# Collages and Patterns

Making art in R

October 12th 2022 | 2022-10-12

• I’m Meghan Harris 👋🏾
• Data Scientist 💻
• Prostate Cancer Clinical Trials Consortium (PCCTC) - Memorial Sloan Kettering ⚛️
• thetidytrekker.com 🌐
• @meghansharris
• meghan-harris
• I like making generative aRt in R (Rtistry) 🎨 - That’s why we’re here!

# What is Rtistry?

Pieces of art created with code in the R programming language.

# What is Rtistry?

These pieces can be generated randomly…

# What is Rtistry?

…or intentionally calculated

# What’s the Point of Rtistry?

• It’s fun
• It can be therapeutic

# What’s the Point of Rtistry?

You don’t need to be a programming genius or computational scientist to create Rtistry, but sometimes it helps to think about your toolbox before you start creating pieces.

## Tool Inspiration - Colors

### Colors and Palettes

grDevices Functions (like colorRampPalette())

Custom Palettes

Creating Functions

## Tool Inspiration - Geoms

### Paintbrushes, Pens, etc. AKA Geoms

# Library Load-in===
library(ggplot2)

#Generate a grid===
points <- data.frame(x = seq(0,5, by = .5),
y = seq(0,5, by = .5))

grid_points <- expand.grid(points)

#Create the ggplot===
grid_points |>
ggplot(aes(x,y))+
geom_point(shape = 22,
color = "black",
fill = "purple",
size = 10,
stroke = 3)+
geom_point(color = "white")

# Library Load-in===
library(ggplot2)

#Calculate data for lines===
vert_lines <- data.frame(x = seq(0,5, by = .1),
xend = seq(0,5, by = .1),
y = 0,
yend = 5)

pretty_colors <- c("#4CACBC", "#6CC4A1", "#A0D995", "#F6E3C5")

pretty_pal <- colorRampPalette(pretty_colors)(nrow(vert_lines))

#Create the ggplot===
vert_lines |>
ggplot(aes(x,y, xend = xend, yend = yend))+
geom_segment(color = pretty_pal, size = 10)

#Library Load-in===
library(ggplot2)
library(dplyr)
library(purrr)

#Generate angles===
angles <- seq(0,2*pi, length.out = 1000)

#Make a starter circle===
circle <- data.frame(x = cos(angles),
y = sin(angles))

#Set how many circles/iterations we want
iterations <- 1:10

#Make the final data set===
spirals <- map_df(iterations, ~circle %>%
mutate(x = x*.x,
y = y*.x,
group = .x))

#Create the ggplot===
spirals |>
ggplot(aes(x,y, group = group))+
geom_path(size = 5)+
coord_equal()

# Library Load-in===
library(ggplot2)

#Angle generation===
angle <- seq(0, 2*pi, length.out = 1000)

#Petal Length===
petal_length <- seq(1,10, length.out = 100)

#Dataframe for ggplot===
flower <- data.frame(x = cos(angle)*petal_length,
y = sin(angle)*petal_length)

#Create the ggplot===
flower |>
ggplot(aes(x,y))+
geom_polygon()+
coord_equal()

## Tool Inspiration - Supporting Information

### Supporting Information

💡 Knowing your way around the ggplot2 package can be super helpful:

Intro to Rtistry Blog Post

ggplot2 Book

ggplot2 References

💡 Creating sequences, samples, and distributions in R is useful:

Sequencing Functions: rep(), seq(), rep_along()
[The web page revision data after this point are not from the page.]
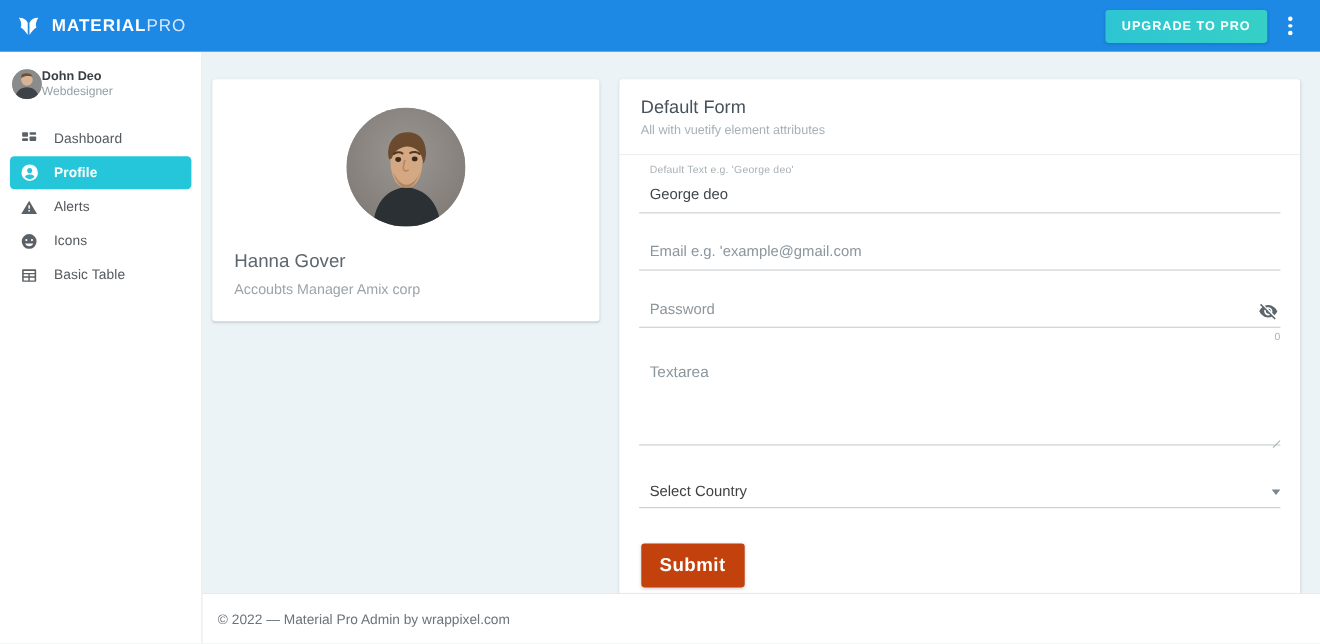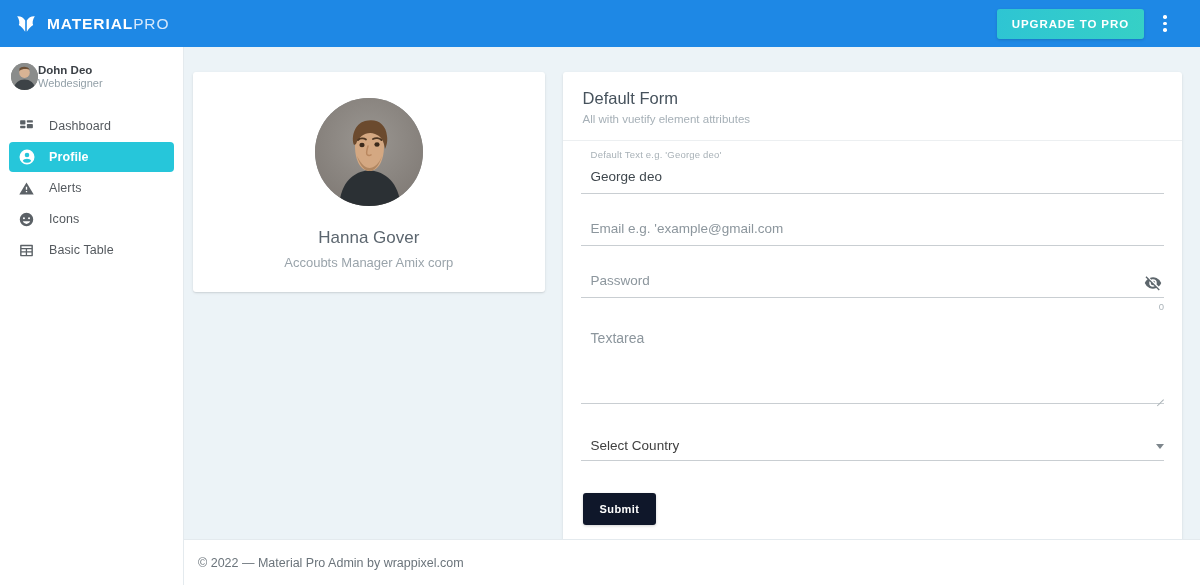--- a/index.html
+++ b/index.html
@@ -17,7 +17,7 @@
     width: 1200px; height: 47px;
     background: #1e88e5;
     display: flex; align-items: center;
-    padding: 0 20px 0 14px;
+    padding: 0 12px 0 14px;
     z-index: 20;
   }
   .brand { display: flex; align-items: center; gap: 9px; }

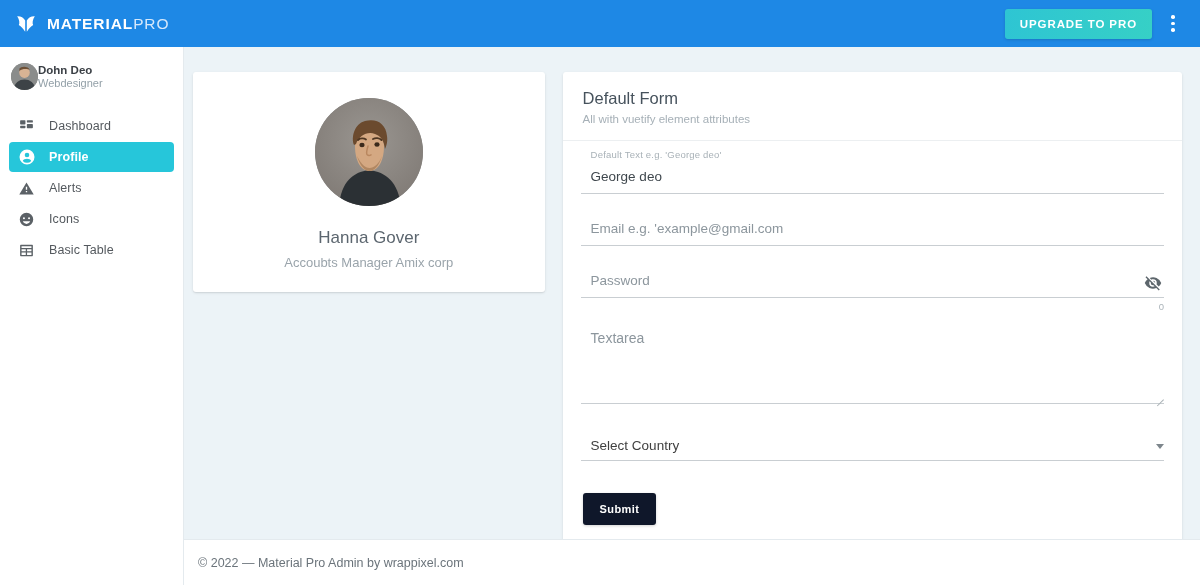--- a/index.html
+++ b/index.html
@@ -92,7 +92,7 @@
   }
 
   
-  .profile-card { width: 368px; padding: 26px 20px 22px; text-align: center; }
+  .profile-card { width: 368px; padding: 26px 20px 22px; }
   .profile-photo {
     width: 108px; height: 108px; border-radius: 50%;
     margin: 0 auto 22px; overflow: hidden; background: #8d8f8e;

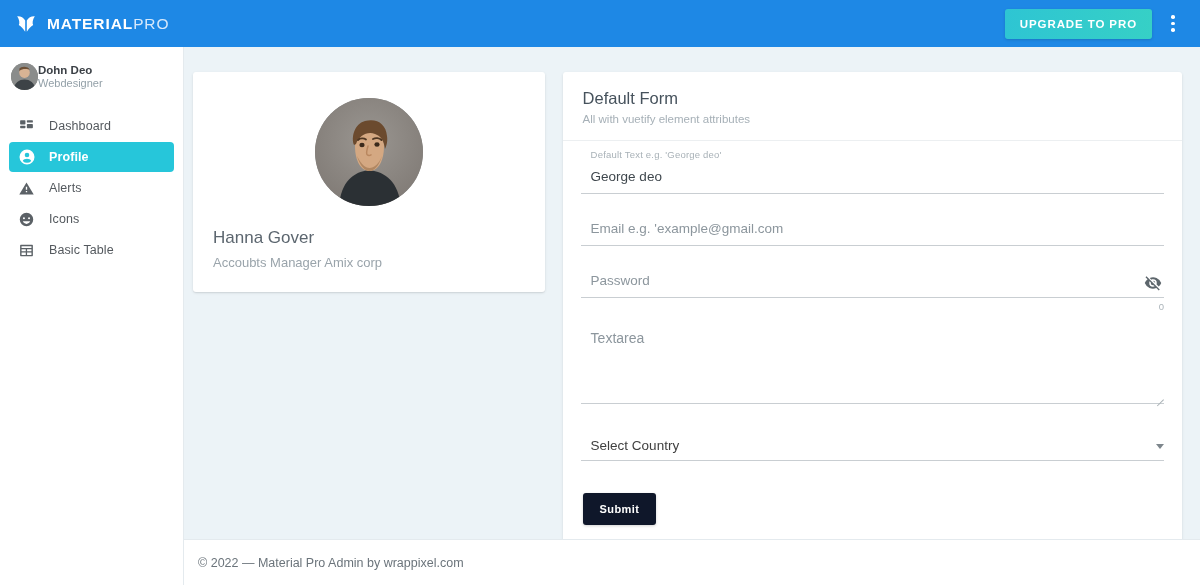--- a/index.html
+++ b/index.html
@@ -166,9 +166,9 @@
 
   .submit-wrap { padding-top: 32px; padding-left: 2px; }
   .submit-btn {
-    background: #0f172a; color: #ffffff; border: none; border-radius: 3px;
+    background: #c2410c; color: #ffffff; border: none; border-radius: 3px;
     font-family: "Liberation Sans", sans-serif;
-    font-size: 11px; font-weight: 700; letter-spacing: .4px;
+    font-size: 17px; font-weight: 700; letter-spacing: .4px;
     padding: 10px 17px; cursor: pointer;
     box-shadow: 0 1px 3px rgba(0,0,0,.18);
   }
Distribution Functions: runif(), dnorm() & rnorm()

Sampling Functions: sample(), slice_sample

💡 Knowing how to use trig functions in R and understanding how to plot trig equations in ggplot may be helpful:

Trigonometric Functions: cospi(),cos(),sin(), etc.

Non-parametric vs. parametric equations/coordinates

Using packages that exist to make your life easier, like ggforce

Using workshops that exist to make your life easier, like Art From Code

💡 Playing around with code and/or having a desired output can help to bridge the connection from data to visual:

Ijemaka’s Anatomy of Generative Art

Danielle’s Art From Code

Recreation Thursday Project

# Making Data for Patterns

💡 No matter what your logical process is to creating rtistry, the most important aspect in the process is the data

How do we go from datasets with numbers and strings to rtistry?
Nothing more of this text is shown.